Given such a dilemma, it is our belief that AQP3-dependent water permeability in sperm, if any, is not the primary contribution to sperm RVD under hypotonic stress. Alternatively, we hypothesize that AQP3 may function as a part of the membrane osmosensing/mechanosensing system for the initial sensing of cell swelling and therefore, may “trigger” subsequent RVD events such as solute transport and cytoskeleton reconstruction. This hypothesis is supported by the fact that AQP3 is strongly expressed in many organs, such as the bladder, trachea and esophagus, and in olfactory cells18, 28, 29, where they seem to have no obvious requirements for rapid water movement but need sensitive perception of tension, shear stress and so on. Moreover, this hypothesis is supported by the recent discovery that AQP5 is actively involved in salivary gland cell RVD by coordinating with TRPV4, a volume sensitive calcium channel, to concertedly regulate cell volume under hypotonic stimulation23. This provides the first mechanistic evidence that AQPs are actively involved in upstream events of cell volume sensing through interaction with other volume-sensitive ion channels. Interestingly, the scenario of volume regulation by AQP5/TRPV4 interaction has recently been expanded for AQP4. As demonstrated in mouse astrocytes, the TRPV4/AQP4 complex plays an important role in the initiation of RVD similar to that of the TRPV4/AQP5 complex in salivary gland cells25. In this regard, it would not be hard to imagine that AQP3 might also form molecular complexes with other ion channels to mediate sperm RVD. Such candidate molecules may involve the volume sensitive chloride channel CLC-330, which has been observed in mammalian sperm and has been implicated in sperm volume regulation31, 32.

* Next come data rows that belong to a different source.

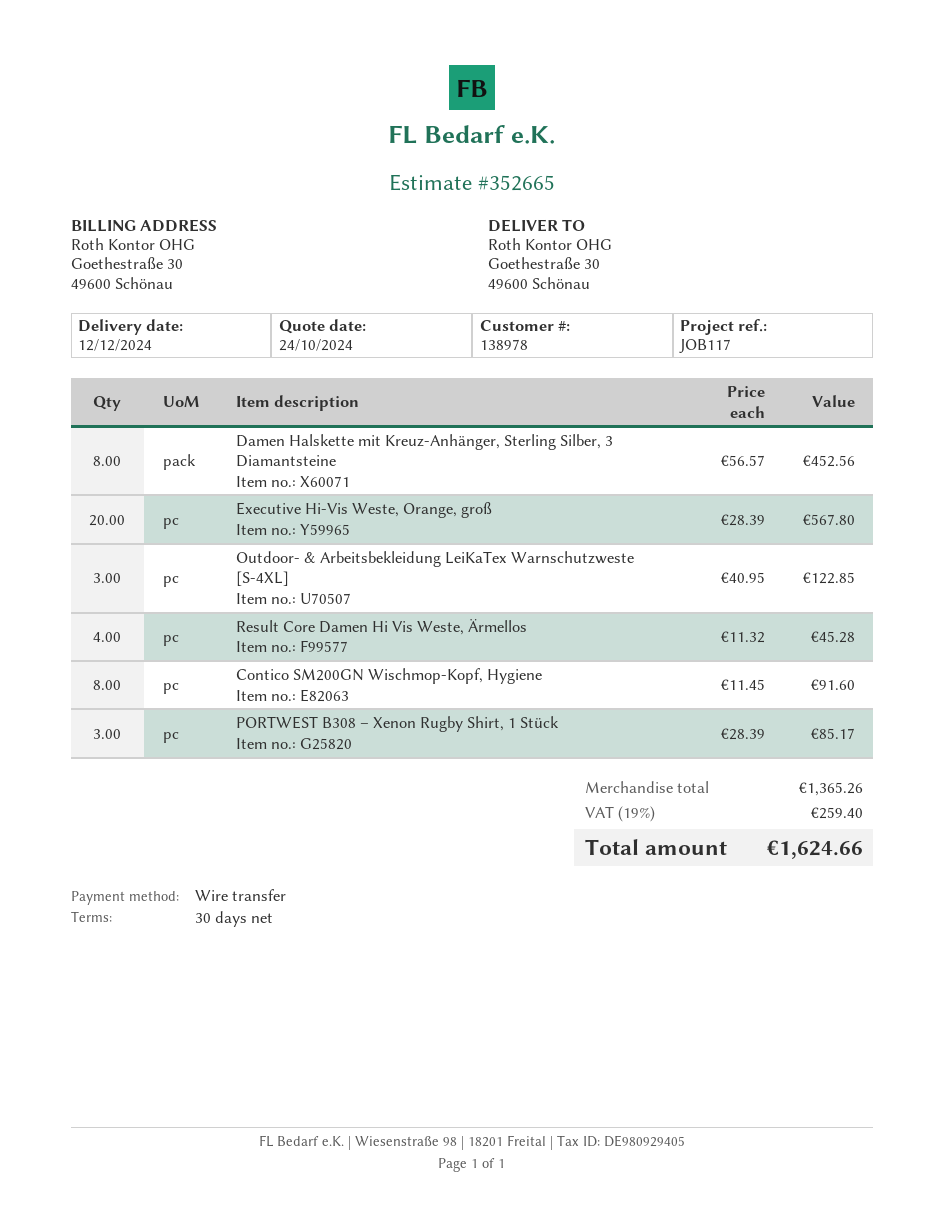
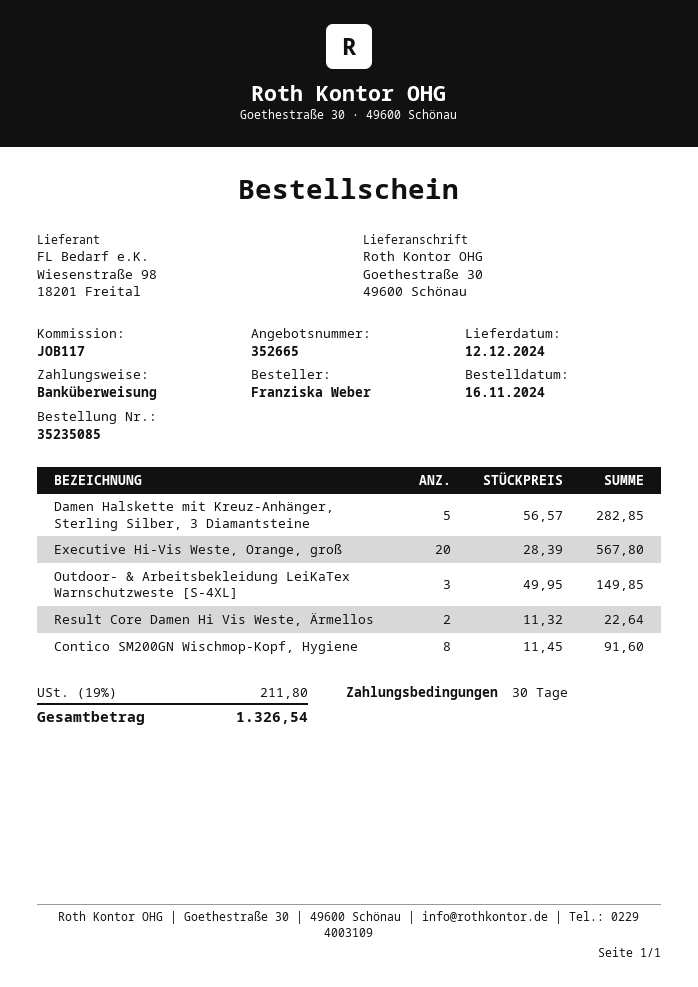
Damen Halskette mit Kreuz-Anhänger, Sterling Silber, 3 Diamantsteine: 8 x 56.57 = 452.56 -> 5 x 56.57 = 282.85
Outdoor- & Arbeitsbekleidung LeiKaTex Warnschutzweste [S-4XL]: 3 x 40.95 = 122.85 -> 3 x 49.95 = 149.85
Result Core Damen Hi Vis Weste, Ärmellos: 4 x 11.32 = 45.28 -> 2 x 11.32 = 22.64
PORTWEST B308 – Xenon Rugby Shirt, 1 Stück: 3 x 28.39 = 85.17 -> none
tax: 19% = 259.40 -> 19% = 211.80
total: 1624.66 -> 1326.54

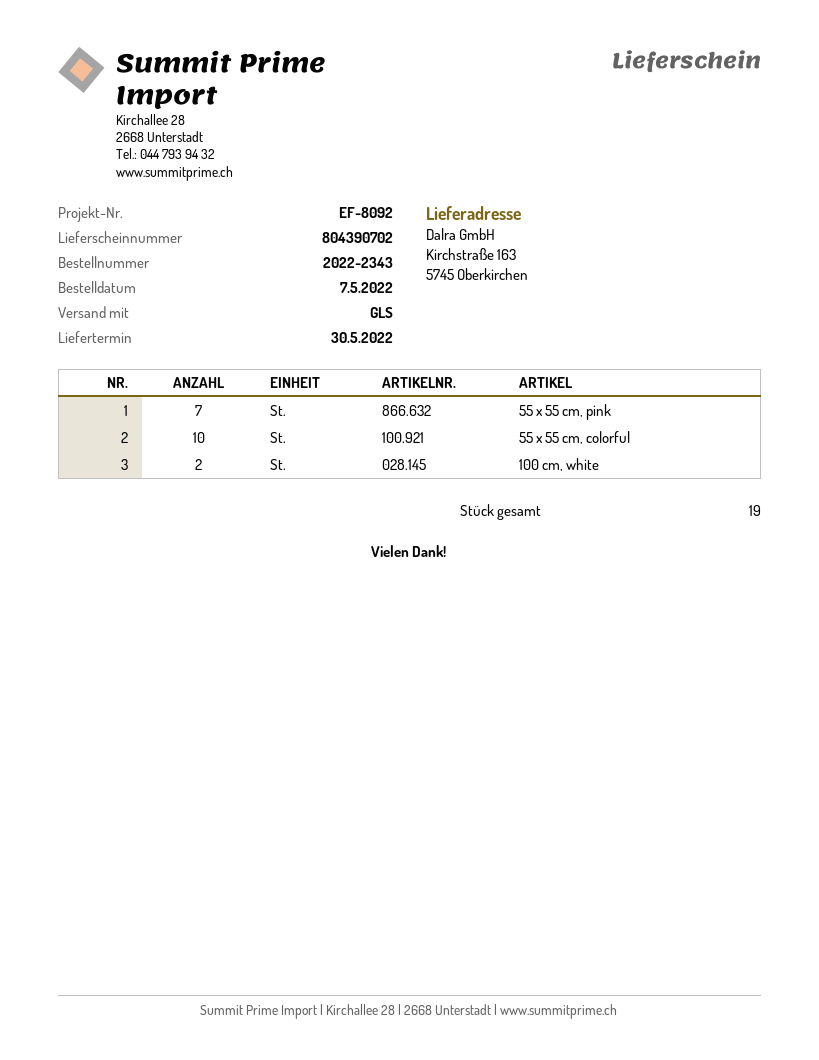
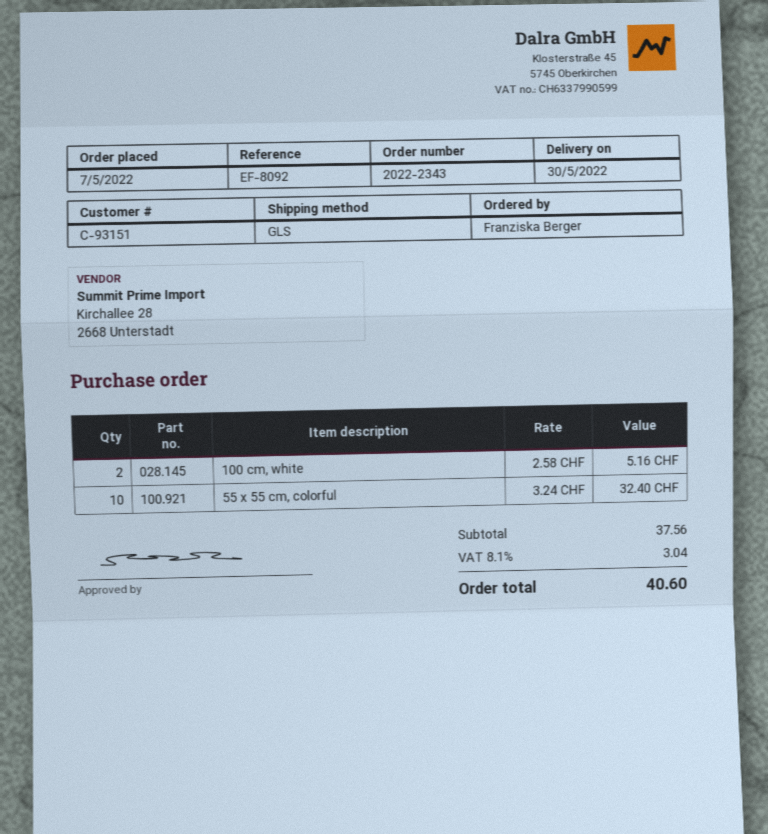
55 x 55 cm, pink: 7 -> none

Despite the accumulating evidence, a most basic question remains for the involvement of AQPs in RVD: As water channel proteins, by what structural basis do AQPs play a role in osmosensing/mechanosensing? We propose that the answer to this question might reside in the homotetrameric structure of aquaporins, as revealed by molecular crystal structure analysis10. Although it has been established that the water permeability characteristics of AQPs rely on the pores of each monomer, the evolutionary driving force for AQPs to form a tetramer is not understood10. It is hypothesized that the homotetrameric nature of aquaporins could provide a structural base to sense membrane stretching during hypotonic stress-induced cell swelling. As shown in Figure 1B, cell swelling in response to hypotonic stress would increase membrane tension and might result in an extended distance between each AQP monomer and cause conformational changes of the homotetramer. Such changes in molecular structure may initiate downstream signaling cascades for RVD events. This model would be particularly suitable in cases when AQPs form functional complexes with other mechanosensors (such as TRPV423, 25) or directly interact with cytoskeletal components such as actin filaments (AQP2 has been shown to interact directly with actin33). However, to stringently test such a hypothesis, it would be necessary to create a mutant AQP protein that could not form a tetrameric structure while maintaining the water permeability of each AQP monomer.

There is also a remote possibility that under processes such as sperm RVD under hypotonic stress, AQP3 functions as a unidirectional water channel allowing only water efflux, while other sperm AQPs, such as AQP7 and 8, only allow water influx. Indeed, recent findings have demonstrated that a formate transporter shows an AQP-like channel structure34, 35, thus lending support to the radical notion that an aquaporin structure may have the potential to function as a unidirectional water transporter in cooperation with other molecules, at least under certain circumstances.


In summary, the emerging evidence for AQPs in cell volume regulation, including AQP3 in sperm, can not be fully explained by considering AQPs as inert pores simply for water permeability. These phenomena provide future directions for a new round of AQP research focused on AQPs with more fundamental roles as general regulators, such as osmosensors/mechanosensors, possibly with novel mechanisms.